AIM OF THE TASK: The records sit below this line. Repeat all of them exactly.

Web page revision data
⁂

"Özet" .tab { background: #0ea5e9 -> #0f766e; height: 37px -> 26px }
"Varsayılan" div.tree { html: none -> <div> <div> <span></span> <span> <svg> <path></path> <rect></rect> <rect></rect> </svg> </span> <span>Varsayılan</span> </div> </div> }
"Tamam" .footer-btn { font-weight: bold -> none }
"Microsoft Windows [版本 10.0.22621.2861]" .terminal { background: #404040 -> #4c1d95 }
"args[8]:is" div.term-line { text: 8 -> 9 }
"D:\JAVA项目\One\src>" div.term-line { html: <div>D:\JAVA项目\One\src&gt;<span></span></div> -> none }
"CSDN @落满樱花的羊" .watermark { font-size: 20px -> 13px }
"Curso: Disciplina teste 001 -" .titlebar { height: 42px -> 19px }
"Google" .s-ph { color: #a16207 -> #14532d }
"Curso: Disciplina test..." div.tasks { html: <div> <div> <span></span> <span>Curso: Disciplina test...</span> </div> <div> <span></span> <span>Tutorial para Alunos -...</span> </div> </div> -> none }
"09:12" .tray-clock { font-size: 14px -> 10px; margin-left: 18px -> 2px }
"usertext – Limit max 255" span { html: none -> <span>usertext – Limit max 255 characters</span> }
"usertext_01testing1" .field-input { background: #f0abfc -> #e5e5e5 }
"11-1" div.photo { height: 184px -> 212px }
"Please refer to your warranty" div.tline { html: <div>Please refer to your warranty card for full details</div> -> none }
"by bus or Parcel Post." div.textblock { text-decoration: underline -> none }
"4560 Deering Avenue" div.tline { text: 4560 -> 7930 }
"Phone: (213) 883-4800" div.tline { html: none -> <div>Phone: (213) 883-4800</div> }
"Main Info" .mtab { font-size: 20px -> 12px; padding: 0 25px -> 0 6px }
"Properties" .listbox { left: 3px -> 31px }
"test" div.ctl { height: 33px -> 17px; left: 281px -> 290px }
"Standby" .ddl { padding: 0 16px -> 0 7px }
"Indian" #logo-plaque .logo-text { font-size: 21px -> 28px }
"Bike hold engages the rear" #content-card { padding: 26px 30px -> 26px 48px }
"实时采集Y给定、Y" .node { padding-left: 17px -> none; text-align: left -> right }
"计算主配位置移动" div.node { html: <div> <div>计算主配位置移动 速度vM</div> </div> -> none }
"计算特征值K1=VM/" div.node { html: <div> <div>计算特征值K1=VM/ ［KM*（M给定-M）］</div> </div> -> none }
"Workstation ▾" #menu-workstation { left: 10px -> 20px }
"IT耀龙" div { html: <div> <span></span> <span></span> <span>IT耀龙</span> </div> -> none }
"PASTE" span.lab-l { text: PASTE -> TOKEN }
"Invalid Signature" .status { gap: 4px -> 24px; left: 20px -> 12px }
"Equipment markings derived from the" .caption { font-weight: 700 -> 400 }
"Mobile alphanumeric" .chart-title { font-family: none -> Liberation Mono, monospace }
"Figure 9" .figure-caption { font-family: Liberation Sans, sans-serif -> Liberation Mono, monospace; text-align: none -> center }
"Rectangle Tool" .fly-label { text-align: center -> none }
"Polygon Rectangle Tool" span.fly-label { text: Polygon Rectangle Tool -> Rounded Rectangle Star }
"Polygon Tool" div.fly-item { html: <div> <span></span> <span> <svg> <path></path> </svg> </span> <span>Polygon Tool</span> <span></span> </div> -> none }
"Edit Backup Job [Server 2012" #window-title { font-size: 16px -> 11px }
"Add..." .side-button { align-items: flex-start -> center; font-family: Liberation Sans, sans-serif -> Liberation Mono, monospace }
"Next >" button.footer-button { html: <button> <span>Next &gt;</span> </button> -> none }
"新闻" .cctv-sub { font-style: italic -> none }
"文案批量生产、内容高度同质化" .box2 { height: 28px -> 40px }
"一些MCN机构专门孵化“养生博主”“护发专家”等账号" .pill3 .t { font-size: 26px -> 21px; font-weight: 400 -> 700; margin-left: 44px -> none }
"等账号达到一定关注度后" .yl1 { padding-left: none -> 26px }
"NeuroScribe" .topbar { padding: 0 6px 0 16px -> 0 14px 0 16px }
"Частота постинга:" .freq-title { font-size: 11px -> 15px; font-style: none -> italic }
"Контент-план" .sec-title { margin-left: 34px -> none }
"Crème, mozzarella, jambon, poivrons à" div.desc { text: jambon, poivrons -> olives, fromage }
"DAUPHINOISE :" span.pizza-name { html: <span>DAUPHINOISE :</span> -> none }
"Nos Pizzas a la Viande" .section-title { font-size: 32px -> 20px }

⁂

TASK OUTPUT:
"Özet" .tab { background: #0ea5e9 -> #0f766e; height: 37px -> 26px }
"Varsayılan" div.tree { html: none -> <div> <div> <span></span> <span> <svg> <path></path> <rect></rect> <rect></rect> </svg> </span> <span>Varsayılan</span> </div> </div> }
"Tamam" .footer-btn { font-weight: bold -> none }
"Microsoft Windows [版本 10.0.22621.2861]" .terminal { background: #404040 -> #4c1d95 }
"args[8]:is" div.term-line { text: 8 -> 9 }
"D:\JAVA项目\One\src>" div.term-line { html: <div>D:\JAVA项目\One\src&gt;<span></span></div> -> none }
"CSDN @落满樱花的羊" .watermark { font-size: 20px -> 13px }
"Curso: Disciplina teste 001 -" .titlebar { height: 42px -> 19px }
"Google" .s-ph { color: #a16207 -> #14532d }
"Curso: Disciplina test..." div.tasks { html: <div> <div> <span></span> <span>Curso: Disciplina test...</span> </div> <div> <span></span> <span>Tutorial para Alunos -...</span> </div> </div> -> none }
"09:12" .tray-clock { font-size: 14px -> 10px; margin-left: 18px -> 2px }
"usertext – Limit max 255" span { html: none -> <span>usertext – Limit max 255 characters</span> }
"usertext_01testing1" .field-input { background: #f0abfc -> #e5e5e5 }
"11-1" div.photo { height: 184px -> 212px }
"Please refer to your warranty" div.tline { html: <div>Please refer to your warranty card for full details</div> -> none }
"by bus or Parcel Post." div.textblock { text-decoration: underline -> none }
"4560 Deering Avenue" div.tline { text: 4560 -> 7930 }
"Phone: (213) 883-4800" div.tline { html: none -> <div>Phone: (213) 883-4800</div> }
"Main Info" .mtab { font-size: 20px -> 12px; padding: 0 25px -> 0 6px }
"Properties" .listbox { left: 3px -> 31px }
"test" div.ctl { height: 33px -> 17px; left: 281px -> 290px }
"Standby" .ddl { padding: 0 16px -> 0 7px }
"Indian" #logo-plaque .logo-text { font-size: 21px -> 28px }
"Bike hold engages the rear" #content-card { padding: 26px 30px -> 26px 48px }
"实时采集Y给定、Y" .node { padding-left: 17px -> none; text-align: left -> right }
"计算主配位置移动" div.node { html: <div> <div>计算主配位置移动 速度vM</div> </div> -> none }
"计算特征值K1=VM/" div.node { html: <div> <div>计算特征值K1=VM/ ［KM*（M给定-M）］</div> </div> -> none }
"Workstation ▾" #menu-workstation { left: 10px -> 20px }
"IT耀龙" div { html: <div> <span></span> <span></span> <span>IT耀龙</span> </div> -> none }
"PASTE" span.lab-l { text: PASTE -> TOKEN }
"Invalid Signature" .status { gap: 4px -> 24px; left: 20px -> 12px }
"Equipment markings derived from the" .caption { font-weight: 700 -> 400 }
"Mobile alphanumeric" .chart-title { font-family: none -> Liberation Mono, monospace }
"Figure 9" .figure-caption { font-family: Liberation Sans, sans-serif -> Liberation Mono, monospace; text-align: none -> center }
"Rectangle Tool" .fly-label { text-align: center -> none }
"Polygon Rectangle Tool" span.fly-label { text: Polygon Rectangle Tool -> Rounded Rectangle Star }
"Polygon Tool" div.fly-item { html: <div> <span></span> <span> <svg> <path></path> </svg> </span> <span>Polygon Tool</span> <span></span> </div> -> none }
"Edit Backup Job [Server 2012" #window-title { font-size: 16px -> 11px }
"Add..." .side-button { align-items: flex-start -> center; font-family: Liberation Sans, sans-serif -> Liberation Mono, monospace }
"Next >" button.footer-button { html: <button> <span>Next &gt;</span> </button> -> none }
"新闻" .cctv-sub { font-style: italic -> none }
"文案批量生产、内容高度同质化" .box2 { height: 28px -> 40px }
"一些MCN机构专门孵化“养生博主”“护发专家”等账号" .pill3 .t { font-size: 26px -> 21px; font-weight: 400 -> 700; margin-left: 44px -> none }
"等账号达到一定关注度后" .yl1 { padding-left: none -> 26px }
"NeuroScribe" .topbar { padding: 0 6px 0 16px -> 0 14px 0 16px }
"Частота постинга:" .freq-title { font-size: 11px -> 15px; font-style: none -> italic }
"Контент-план" .sec-title { margin-left: 34px -> none }
"Crème, mozzarella, jambon, poivrons à" div.desc { text: jambon, poivrons -> olives, fromage }
"DAUPHINOISE :" span.pizza-name { html: <span>DAUPHINOISE :</span> -> none }
"Nos Pizzas a la Viande" .section-title { font-size: 32px -> 20px }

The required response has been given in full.